There is a fine Heaney concert from 1983 (not long before he died) at this site:

http://www.joeheaney.org/default.asp?contentID=1180

12:14 pm  
Anonymous Elmer Gantry said...

Speaking of Joe Heaney, there is an excellent new book about him by Sean williams and Lillis O Laore: Bright Star of the West, Joe Heaney: Irish Song Man. The blurb for it runs as follows:

'Bright Star of the West traces the life, repertoire, and influence of Joe Heaney, Ireland's greatest sean-nós ("old style") singer. Born in 1919, Joe Heaney grew up in a politically volatile time, as his native Ireland became a democracy. He found work and relative fame as a singer in London before moving to Scotland. Eventually, like many others searching for greater opportunity, he emigrated to the United States, where he worked as a doorman while supplementing his income with appearances at folk festivals, concerts and clubs. As his reputation and following grew, Heaney gained entry to the folk music scene and began leading workshops as a visiting artist at several universities. In 1982 the National Endowment for the Arts awarded Heaney America's highest honor in folk and traditional arts, the prestigious National Heritage Fellowship. Heaney's works did not become truly popular in his homeland until many years after his death. Today he is hailed as a seminal figure of traditional song and is revered by those who follow traditional music.

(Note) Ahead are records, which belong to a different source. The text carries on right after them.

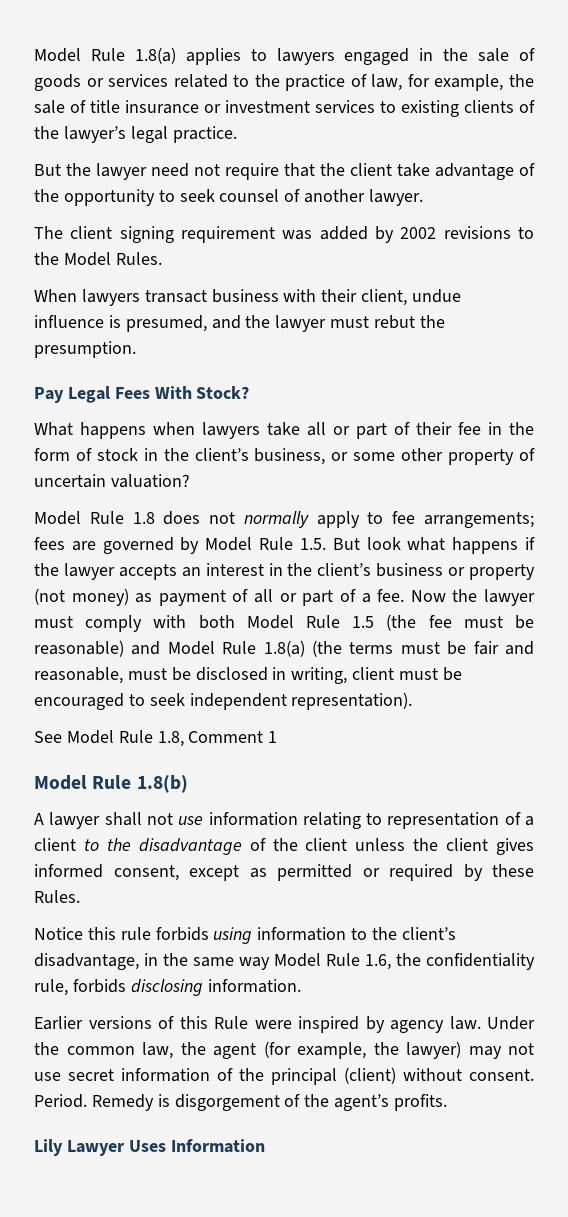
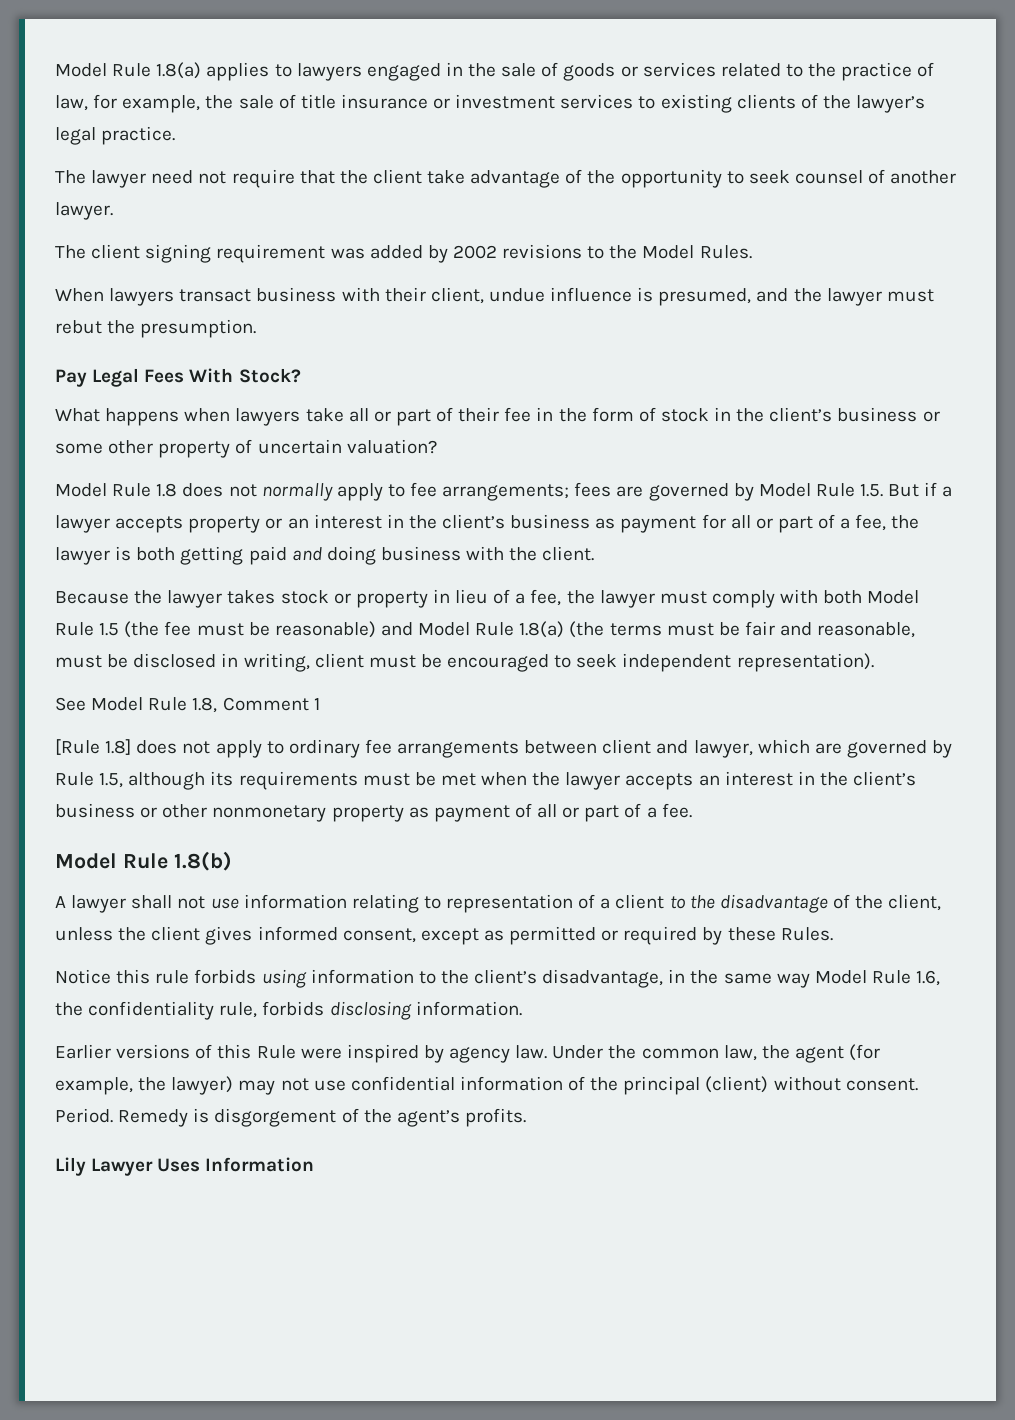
- But the lawyer need not require that the client take advantage of the opportunity to seek counsel of another lawyer.
+ The lawyer need not require that the client take advantage of the opportunity to seek counsel of another lawyer.
- What happens when lawyers take all or part of their fee in the form of stock in the client’s business, or some other property of uncertain valuation?
+ What happens when lawyers take all or part of their fee in the form of stock in the client’s business or some other property of uncertain valuation?
- Model Rule 1.8 does not normally apply to fee arrangements; fees are governed by Model Rule 1.5. But look what happens if the lawyer accepts an interest in the client’s business or property (not money) as payment of all or part of a fee. Now the lawyer must comply with both Model Rule 1.5 (the fee must be reasonable) and Model Rule 1.8(a) (the terms must be fair and reasonable, must be disclosed in writing, client must be encouraged to seek independent representation).
+ Model Rule 1.8 does not normally apply to fee arrangements; fees are governed by Model Rule 1.5. But if a lawyer accepts property or an interest in the client’s business as payment for all or part of a fee, the lawyer is both getting paid and doing business with the client.
+ Because the lawyer takes stock or property in lieu of a fee, the lawyer must comply with both Model Rule 1.5 (the fee must be reasonable) and Model Rule 1.8(a) (the terms must be fair and reasonable, must be disclosed in writing, client must be encouraged to seek independent representation).
+ [Rule 1.8] does not apply to ordinary fee arrangements between client and lawyer, which are governed by Rule 1.5, although its requirements must be met when the lawyer accepts an interest in the client’s business or other nonmonetary property as payment of all or part of a fee.
- A lawyer shall not use information relating to representation of a client to the disadvantage of the client unless the client gives informed consent, except as permitted or required by these Rules.
+ A lawyer shall not use information relating to representation of a client to the disadvantage of the client, unless the client gives informed consent, except as permitted or required by these Rules.
- Under the common law, the agent (for example, the lawyer) may not use secret information of the principal (client) without consent.
+ Under the common law, the agent (for example, the lawyer) may not use confidential information of the principal (client) without consent.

Authors Sean Williams and Lillis Ó Laoire address larger questions about song, identity, and culture. They explore the deep ambivalence both the Irish and Irish-Americans felt toward the traditional aspects of their culture, examining other critical issues, such as gender and masculinity, authenticity, and contemporary marketing and consumption of sean-nos singing in both Ireland and the United States. Comingling Heaney's own words with the authors' comprehensive research and analysis, Bright Star of the West weaves a poignant critical biography of the man, the music, and his continuing legacy in Ireland and the United States.'

It seems to me that many of the issues the book deals with it - questions of authenticity, the tension between musical purists and artists seeking to find their own voice and the ambivalence felt by an audience which connected heaney's music with poverty & backwardness link in with similar issues faced by the great bluesmen.